Where: Sepulveda Garden Center, 16633 Magnolia Blvd., Encino, Ca. 91406
I encourage all of you who are not involved with the Audubon Southern California Coordinating Committee meeting on Saturday (Feb. 20) to attend this community workshop on the updating of the Sepulveda Basin Master Plan. This is part of updating the master land use plan of the entire Sepulveda Basin for the first time in over 30 years and will be important in shaping changes to the Basin.
You may want to express support for some of the ideas that I and other members of the Sepulveda Basin Wildlife Areas Steering Committee are promoting or have other suggestions. Here is a rough description of what I hope the new Master Plan will include:
1. The former corn maize field immediately east of Woodley Avenue and between Woodley Park and the Wildlife Reserve should become part of the Wildlife Reserve, as an enhancement and link to both Woodley Section 2 and the Wildlife Reserve.
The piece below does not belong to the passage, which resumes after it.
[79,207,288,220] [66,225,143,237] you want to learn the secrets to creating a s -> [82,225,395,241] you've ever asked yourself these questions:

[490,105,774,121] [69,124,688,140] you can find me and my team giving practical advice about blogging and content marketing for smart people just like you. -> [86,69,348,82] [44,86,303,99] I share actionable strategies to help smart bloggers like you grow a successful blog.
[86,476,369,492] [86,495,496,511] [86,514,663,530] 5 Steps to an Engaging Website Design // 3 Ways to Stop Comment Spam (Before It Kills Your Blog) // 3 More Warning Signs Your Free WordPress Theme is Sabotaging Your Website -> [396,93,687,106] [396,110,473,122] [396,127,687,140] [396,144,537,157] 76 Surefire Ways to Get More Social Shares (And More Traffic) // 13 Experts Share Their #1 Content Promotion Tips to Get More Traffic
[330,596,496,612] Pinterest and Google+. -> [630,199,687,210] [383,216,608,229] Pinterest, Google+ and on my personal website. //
2. The east bank of Haskell Creek and adjoining field along the stretch from the Reserve access road (“Wildlife Way”) to Victory Blvd. should be restored as riparian habitat.
3. The area north of the Reserve parking to the archery range and dam wall, which is currently but unclearly defined as Wildlife Reserve, should be protected and improved as part of the Wildlife Reserve.
4. All water courses within Sepulveda Basin, including those now treated as drainage channels, should be managed as riparian corridors, including Hayvenhurst, Woodley and Encino Channels/Creeks.
As meetings take place, these goals will be refined and improved.
I hope you will attend and actively participate in the meeting, including writing your own comments on what you want to keep as is and what changes you hope to see.